Soon after the war started, there came announcements from Egypt that Israel was losing badly. “We were shivering,” said Zaret. “All the stuff we were getting was that Israel was being destroyed.”
But then on television there appeared Eban saying the exact opposite. “When Eban spoke, we went from the depths of winter, everything frozen, to spring and sunshine,” said Zaret.
And after the news of victory was certain, The Chronicle in a page one editorial in the June 9 issue wrote, “These are the days when Jews all over the world are filled with pride. A sense of exhilaration is being felt by all of us… What has happened this past week will be told from generation to generation. It will stand for all time as a sign of the eternal and indomitable spirit of the Jewish people.”
But if the victory was cause for relief and pride, Zaret soon after saw a sign that it might bring future trouble.
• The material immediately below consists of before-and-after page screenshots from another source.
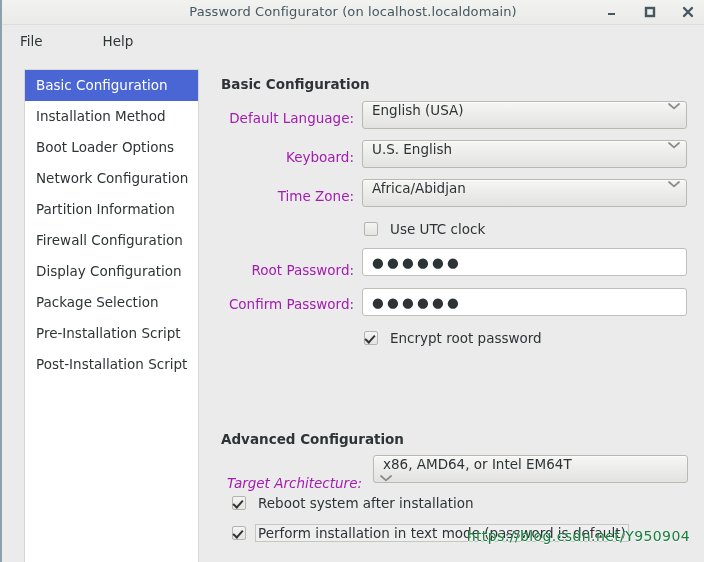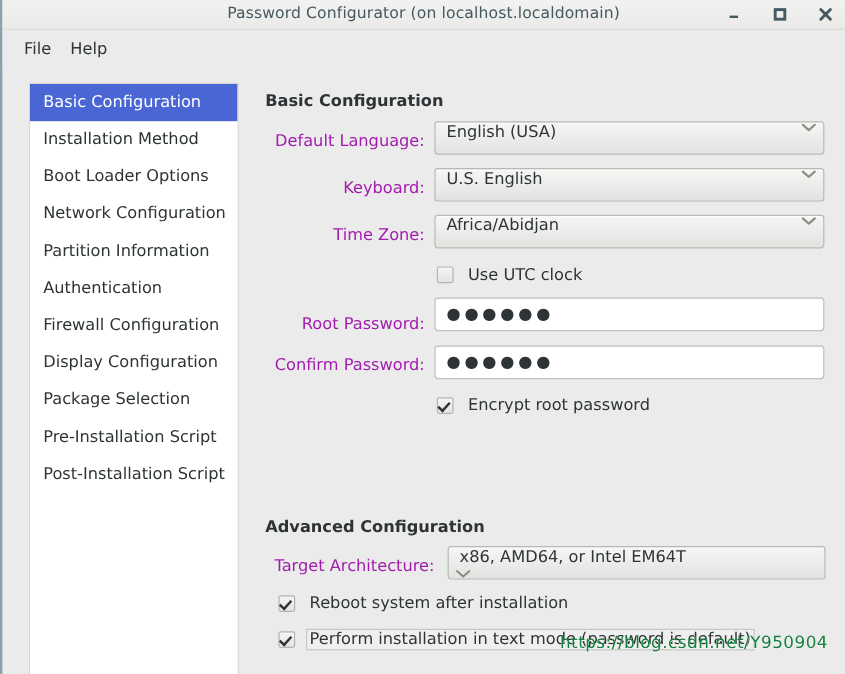"File" .menubar { gap: none -> 44px }
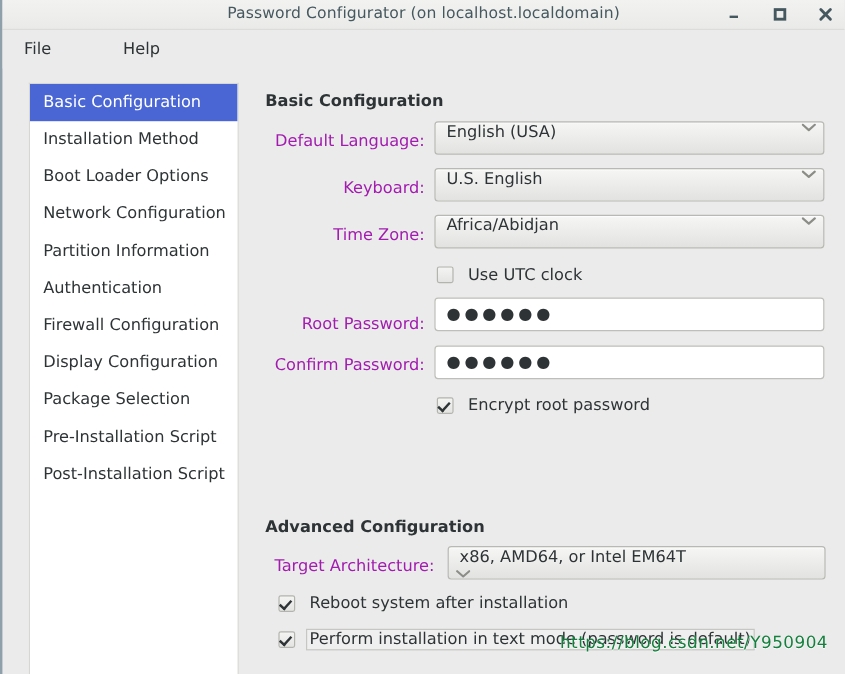"Authentication" div.side-item { html: <div>Authentication</div> -> none }
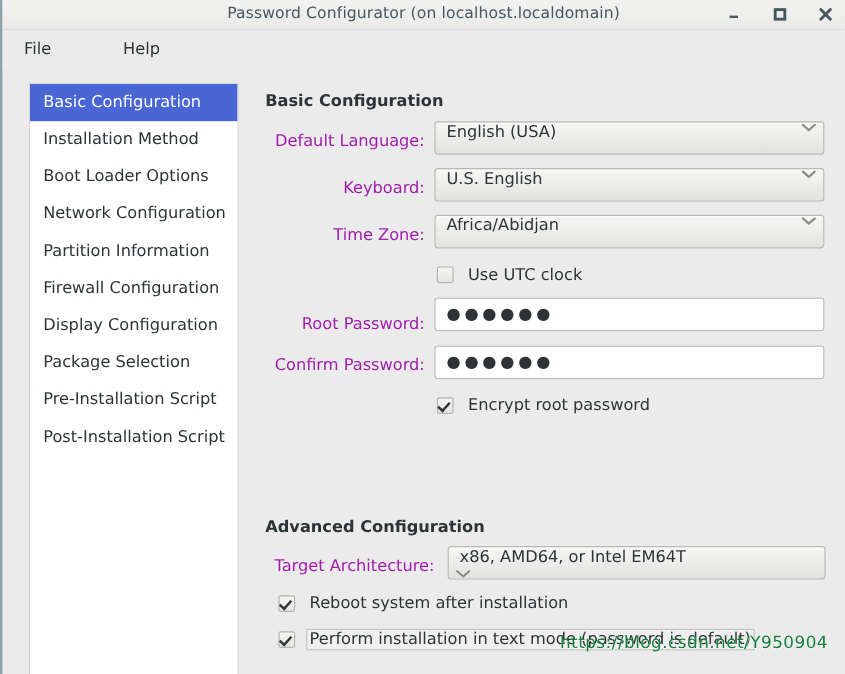"Target Architecture:" div.form-label { font-style: none -> italic; top: 407px -> 418px }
“Some months later,” Zaret went to Israel and toured the conquered territories. He said he saw sights and signs of the war, such as bunkers “red with blood” on the Golan Heights that Israel captured from Syria; and he bathed his feet in the Suez Canal from the Sinai Peninsula, which Israel had captured from Egypt.
But he also said he wanted to see the Gaza Strip, which Israel had captured from Egypt; and his guide warned him to keep the windows of the car shut and to look straight ahead; and the guide took out a pistol and put it on the seat at ready.
And even with that, Zaret said that he could see on the faces of the Gaza Arabs “hate like I’ve really never seen. It was a horrible sight.”